The illness of Miss Linley, to which he alludes, and which had been
occasioned by fatigue and agitation of mind, came on some days after her
retirement to the convent; but an English physician, Dr. Dolman, of
York, who happened to be resident at Lisle at the time, was called in to
attend her; and in order that she might be more directly under his care,
he and Mrs. Dolman invited her to their house, where she was found by
Mr. Linley, on his arrival in pursuit of her. After a few words of
private explanation from Sheridan, which had the effect of reconciling
him to his truant daughter, Mr.
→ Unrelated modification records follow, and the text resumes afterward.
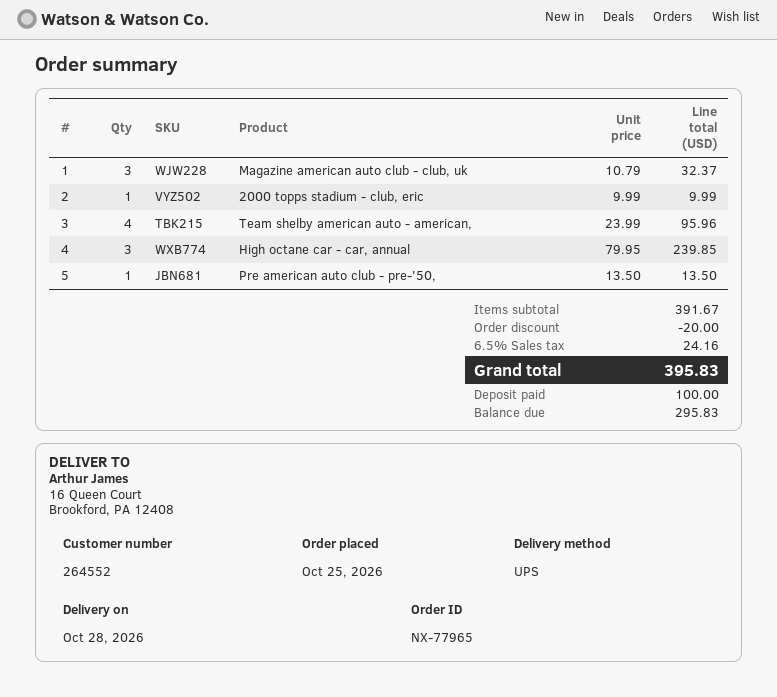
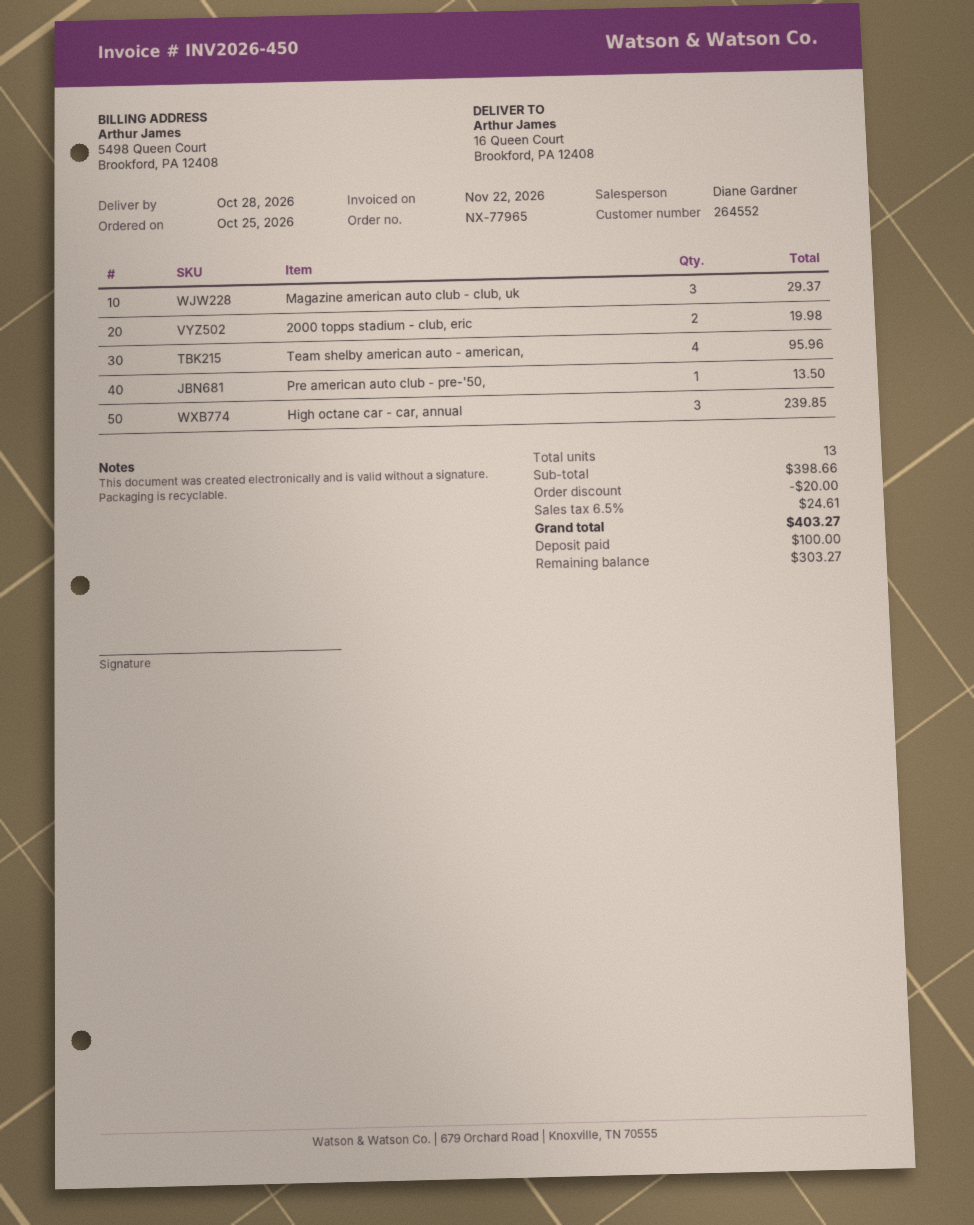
Magazine american auto club - club, uk: 3 for 32.37 -> 3 for 29.37
2000 topps stadium - club, eric: 1 for 9.99 -> 2 for 19.98
subtotal: 391.67 -> 398.66
tax: 6.5% = 24.16 -> 6.5% = 24.61
total: 395.83 -> 403.27
balance: 295.83 -> 303.27

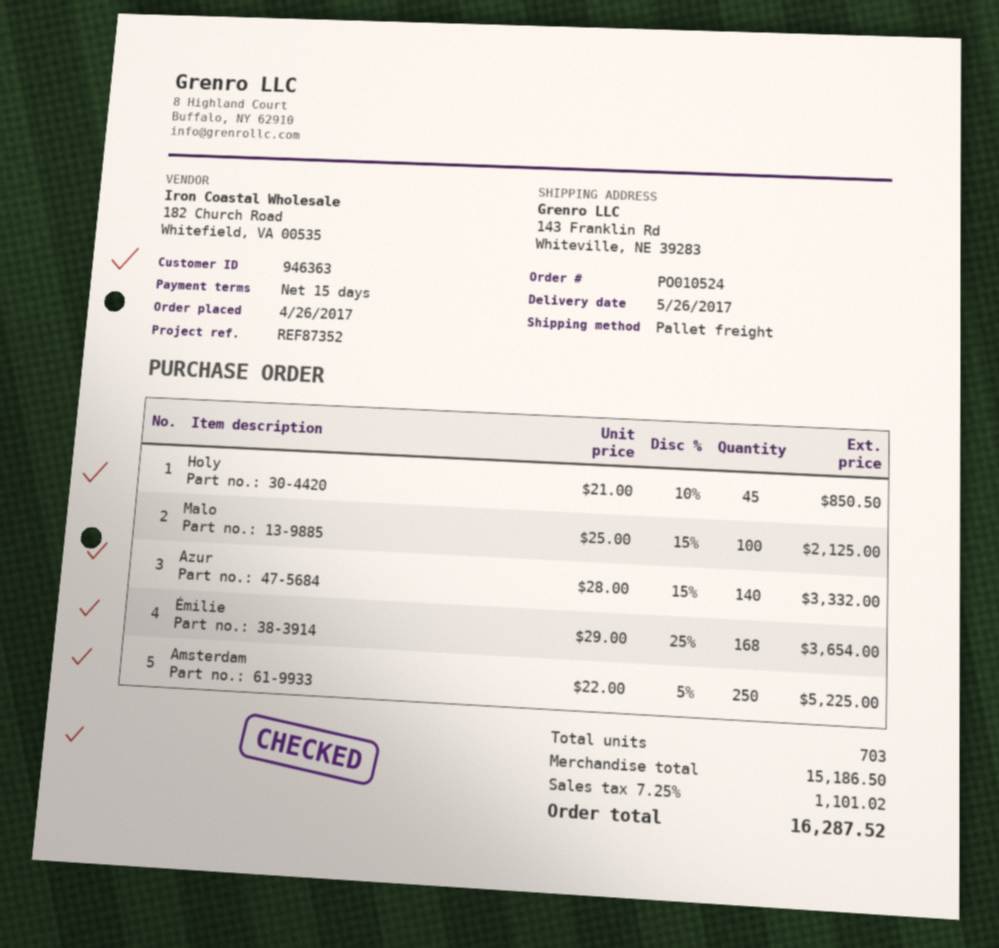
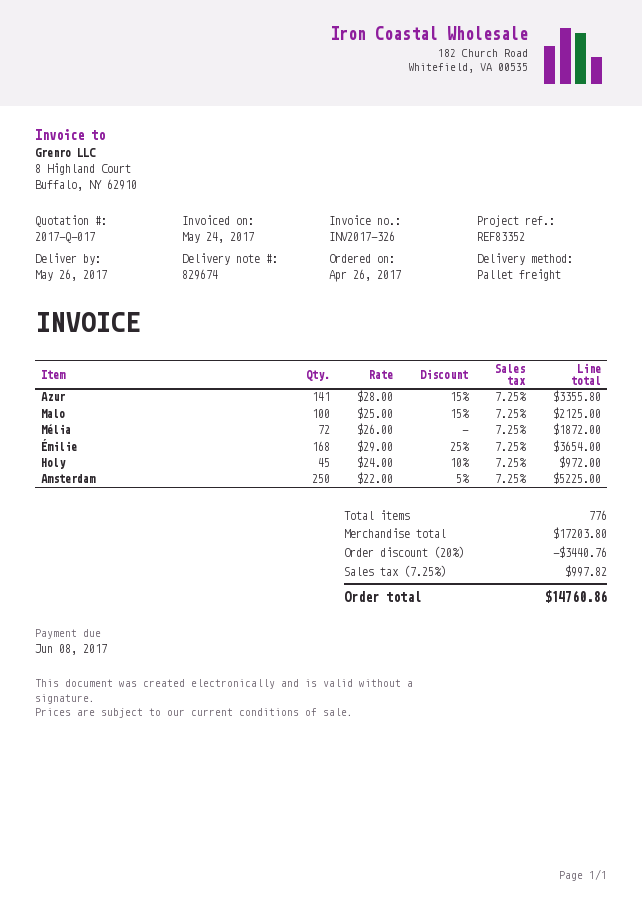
reference: REF87352 -> REF83352
Holy: 45 x 21.00 - 10% = 850.50 -> 45 x 24.00 - 10% = 972.00
Azur: 140 x 28.00 - 15% = 3332.00 -> 141 x 28.00 - 15% = 3355.80
Mélia: none -> 72 x 26.00 = 1872.00
total quantity: 703 -> 776
subtotal: 15186.50 -> 17203.80
discount: none -> 20% = 3440.76
tax: 7.25% = 1101.02 -> 7.25% = 997.82
total: 16287.52 -> 14760.86

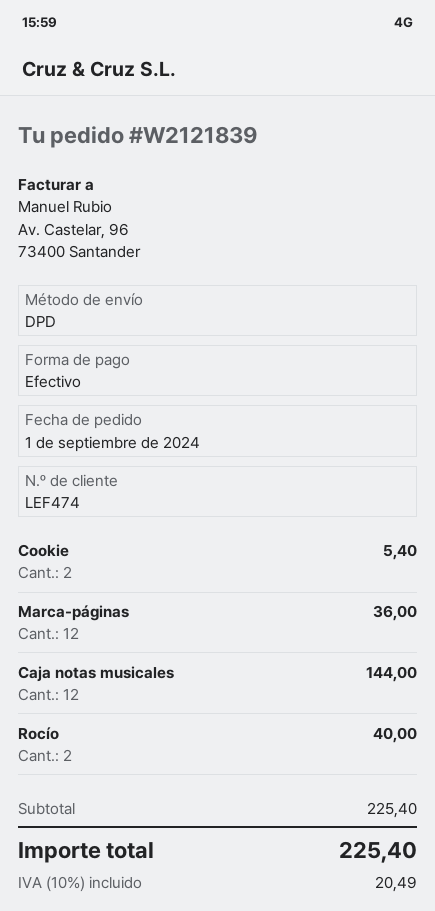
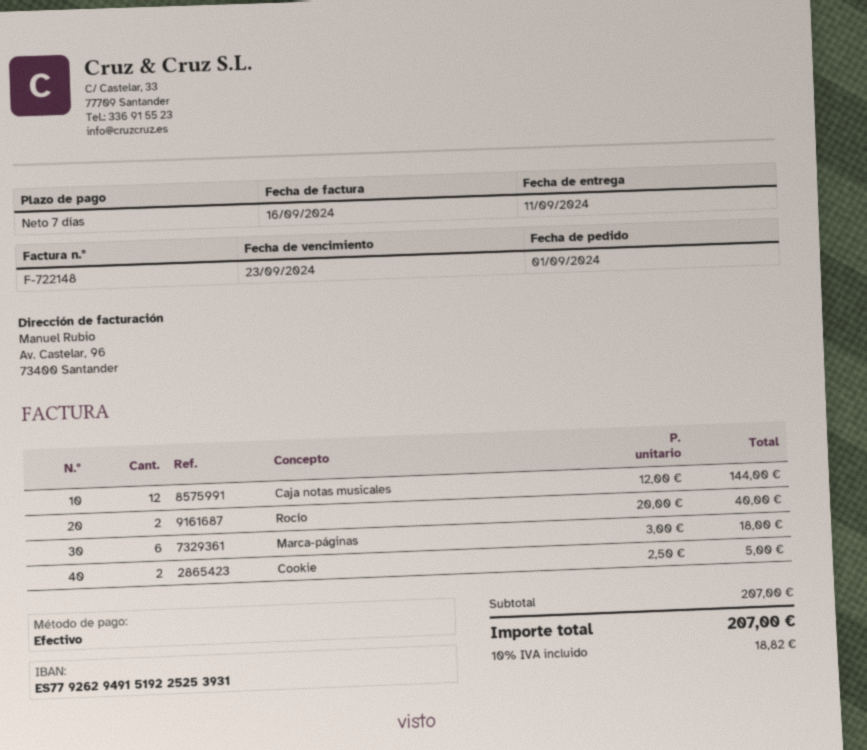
Cookie: 2 for 5.40 -> 2 for 5.00
Marca-páginas: 12 for 36.00 -> 6 for 18.00
subtotal: 225.40 -> 207.00
tax: 10% = 20.49 -> 10% = 18.82
total: 225.40 -> 207.00

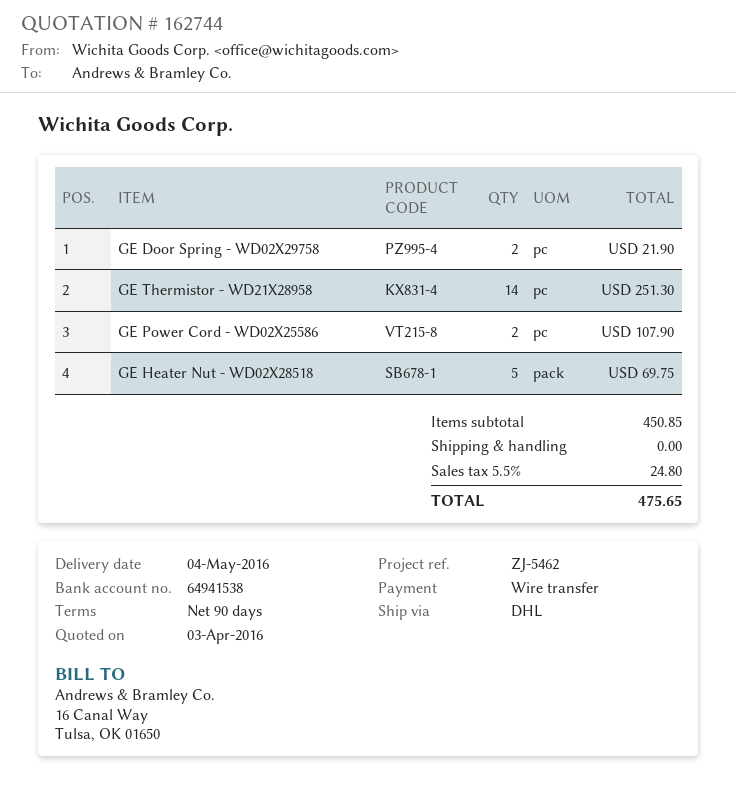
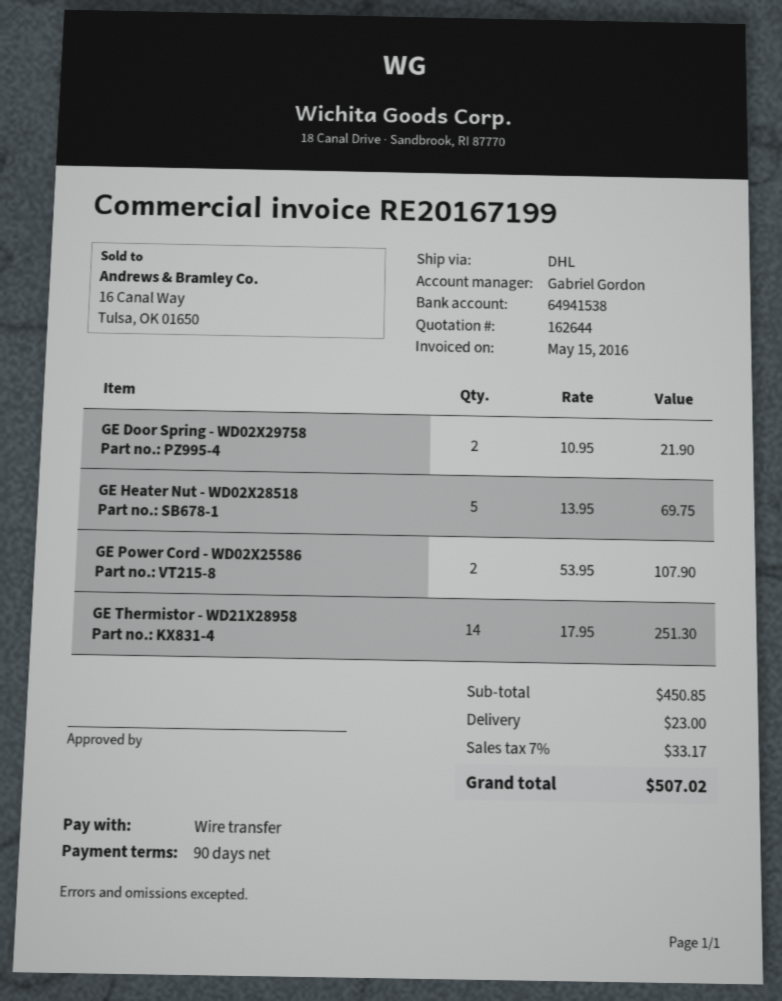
quote number: 162744 -> 162644
shipping: 0.00 -> 23.00
tax: 5.5% = 24.80 -> 7% = 33.17
total: 475.65 -> 507.02

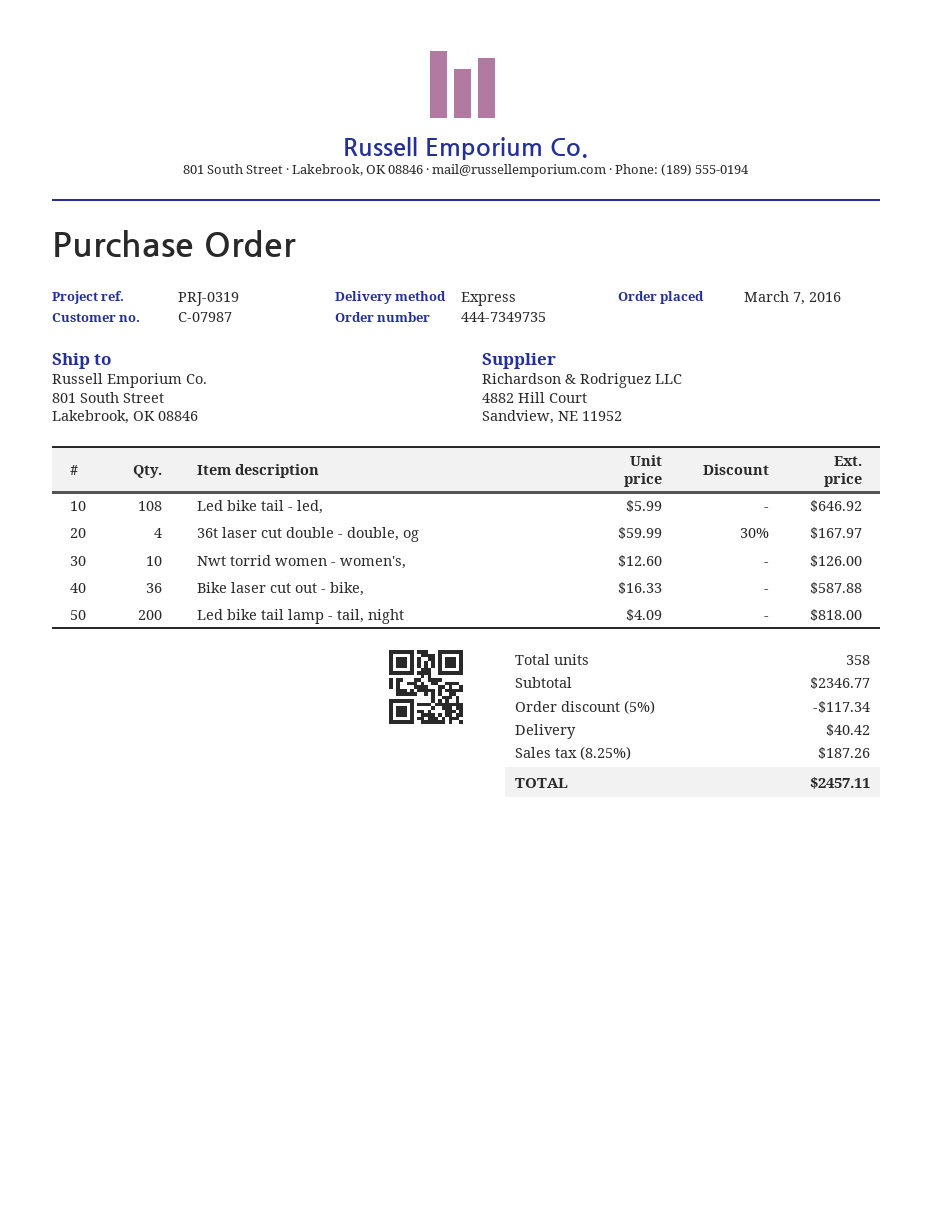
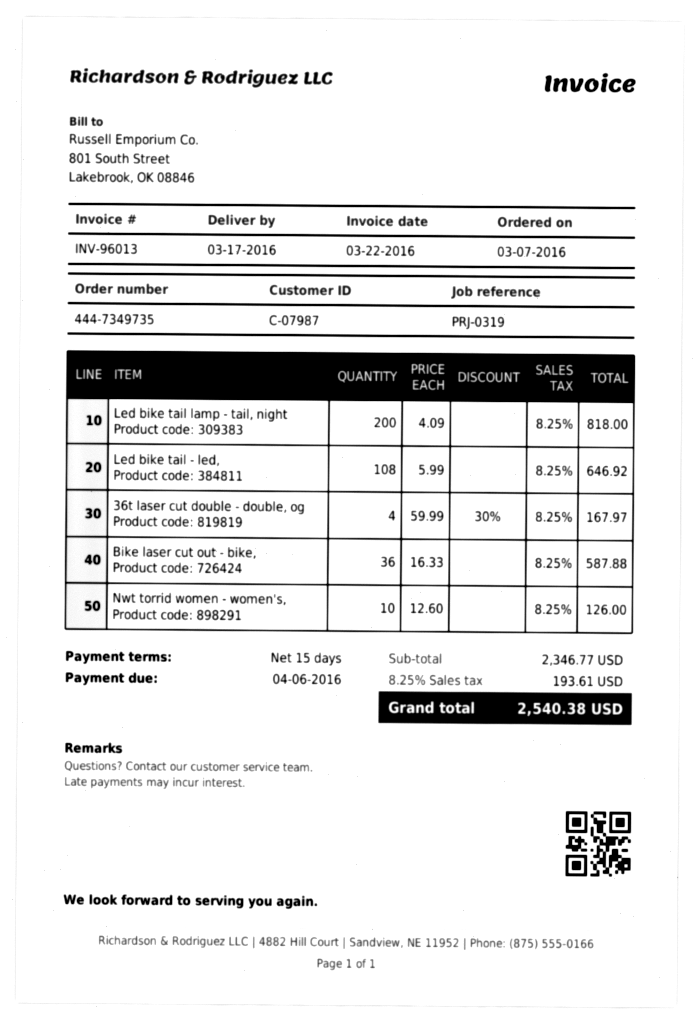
discount: 5% = 117.34 -> none
shipping: 40.42 -> none
tax: 8.25% = 187.26 -> 8.25% = 193.61
total: 2457.11 -> 2540.38

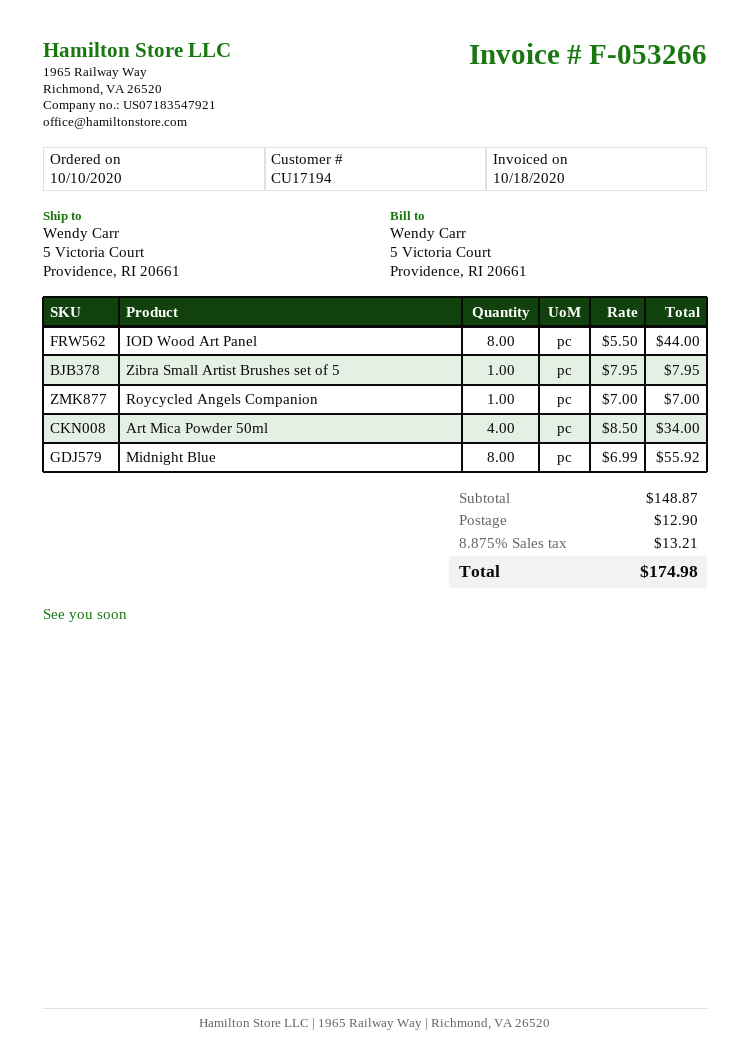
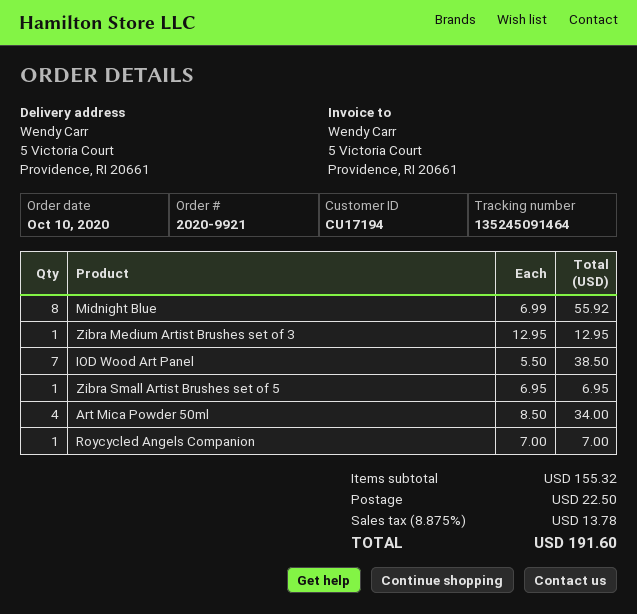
IOD Wood Art Panel: 8 x 5.50 = 44.00 -> 7 x 5.50 = 38.50
Zibra Small Artist Brushes set of 5: 1 x 7.95 = 7.95 -> 1 x 6.95 = 6.95
Zibra Medium Artist Brushes set of 3: none -> 1 x 12.95 = 12.95
subtotal: 148.87 -> 155.32
shipping: 12.90 -> 22.50
tax: 8.875% = 13.21 -> 8.875% = 13.78
total: 174.98 -> 191.60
Linley insisted upon her returning with
him immediately to England, in order to fulfil some engagements which he
had entered into on her account; and a promise being given that, as soon
as these engagements were accomplished, she should be allowed to resume
her plan of retirement at Lisle, the whole party set off amicably
together for England.

On the first discovery of the elopement, the landlord of the house in
which the Sheridans resided had, from a feeling of pity for the
situation of the young ladies,--now left without the protection of
either father or brother,--gone off, at break of day, to the retreat of
Charles Sheridan, and informed him of the event which had just occurred.
Poor Charles, wholly ignorant till then of his brother's attachment to
Miss Linley, felt all that a man may be supposed to feel, who had but
too much reason to think himself betrayed, as well as disappointed. He
hastened to Bath, where he found a still more furious lover, Mr.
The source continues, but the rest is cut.